Exercise aim: Go through the lines below, tally those that include the word "youtu", and give only the tally.

Data:
*****

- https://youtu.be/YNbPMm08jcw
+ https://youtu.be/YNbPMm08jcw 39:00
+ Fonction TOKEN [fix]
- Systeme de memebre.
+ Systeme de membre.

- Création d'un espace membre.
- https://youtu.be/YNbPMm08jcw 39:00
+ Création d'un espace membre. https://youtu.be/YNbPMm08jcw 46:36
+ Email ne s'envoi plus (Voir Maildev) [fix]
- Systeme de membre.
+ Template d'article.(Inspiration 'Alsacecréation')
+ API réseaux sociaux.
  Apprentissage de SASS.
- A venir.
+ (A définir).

*****

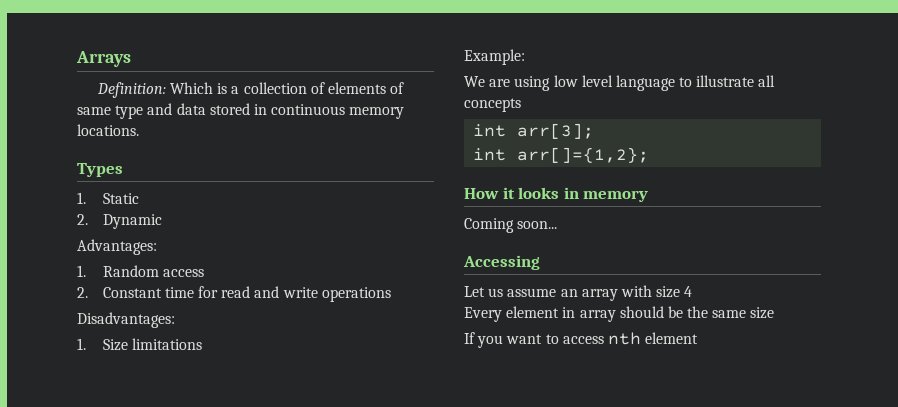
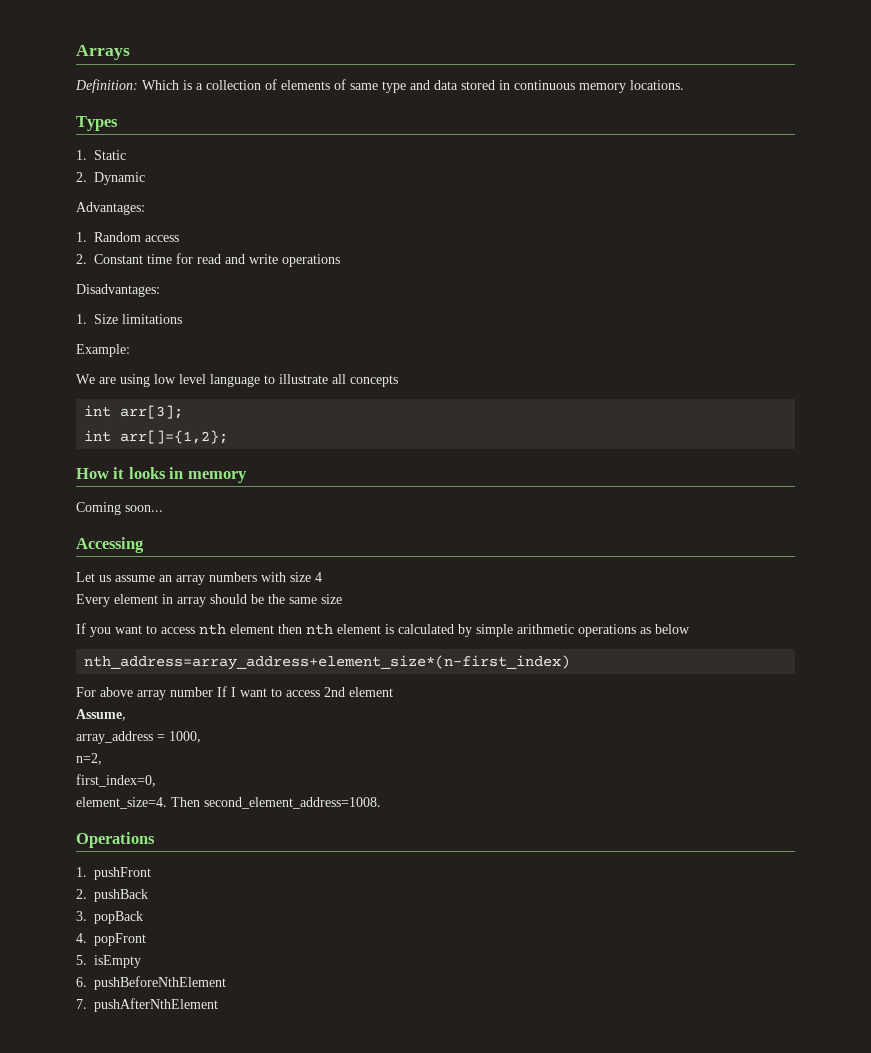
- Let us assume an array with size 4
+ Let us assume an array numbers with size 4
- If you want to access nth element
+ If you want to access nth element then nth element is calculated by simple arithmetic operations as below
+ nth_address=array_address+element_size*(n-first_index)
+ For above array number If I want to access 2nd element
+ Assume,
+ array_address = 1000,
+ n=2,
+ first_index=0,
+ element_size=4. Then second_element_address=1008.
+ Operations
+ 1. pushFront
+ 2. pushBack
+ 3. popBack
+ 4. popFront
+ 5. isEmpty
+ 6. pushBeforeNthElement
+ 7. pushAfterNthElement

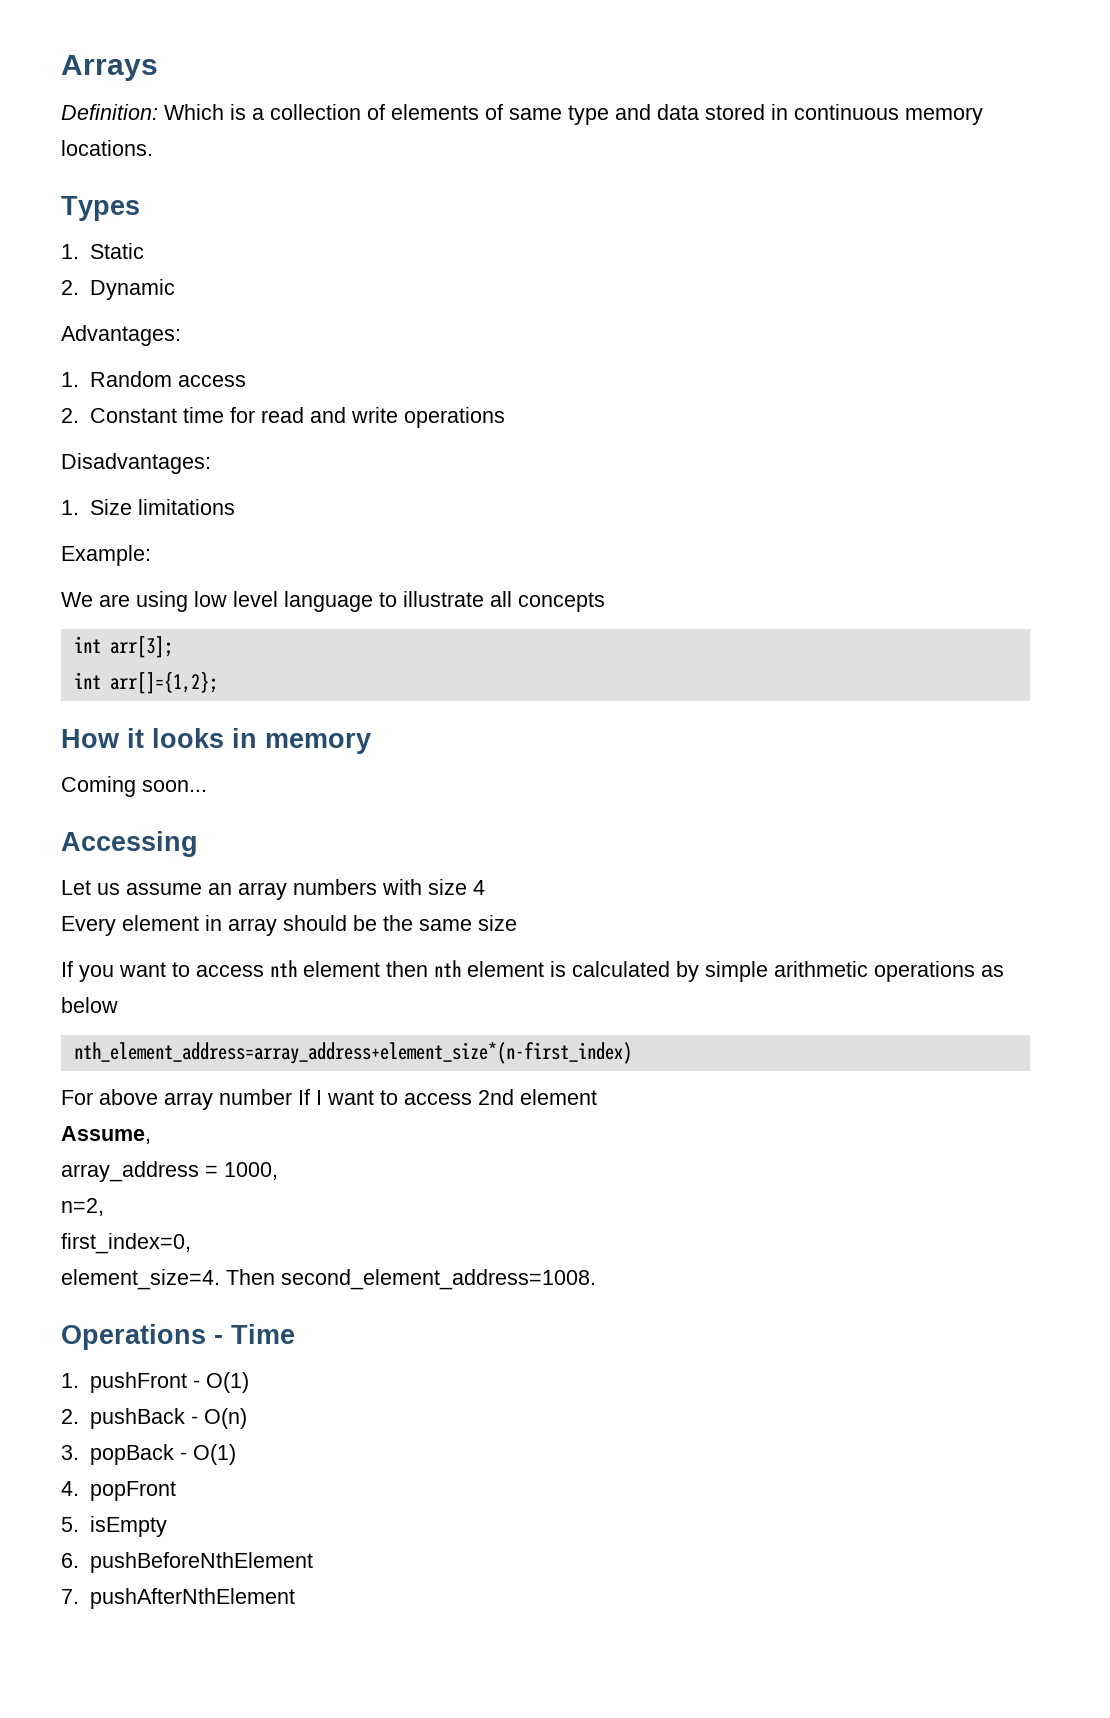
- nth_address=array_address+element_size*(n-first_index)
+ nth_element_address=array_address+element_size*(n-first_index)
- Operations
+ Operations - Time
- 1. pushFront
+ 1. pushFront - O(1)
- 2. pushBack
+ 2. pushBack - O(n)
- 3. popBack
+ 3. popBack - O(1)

*****

Answer box: 4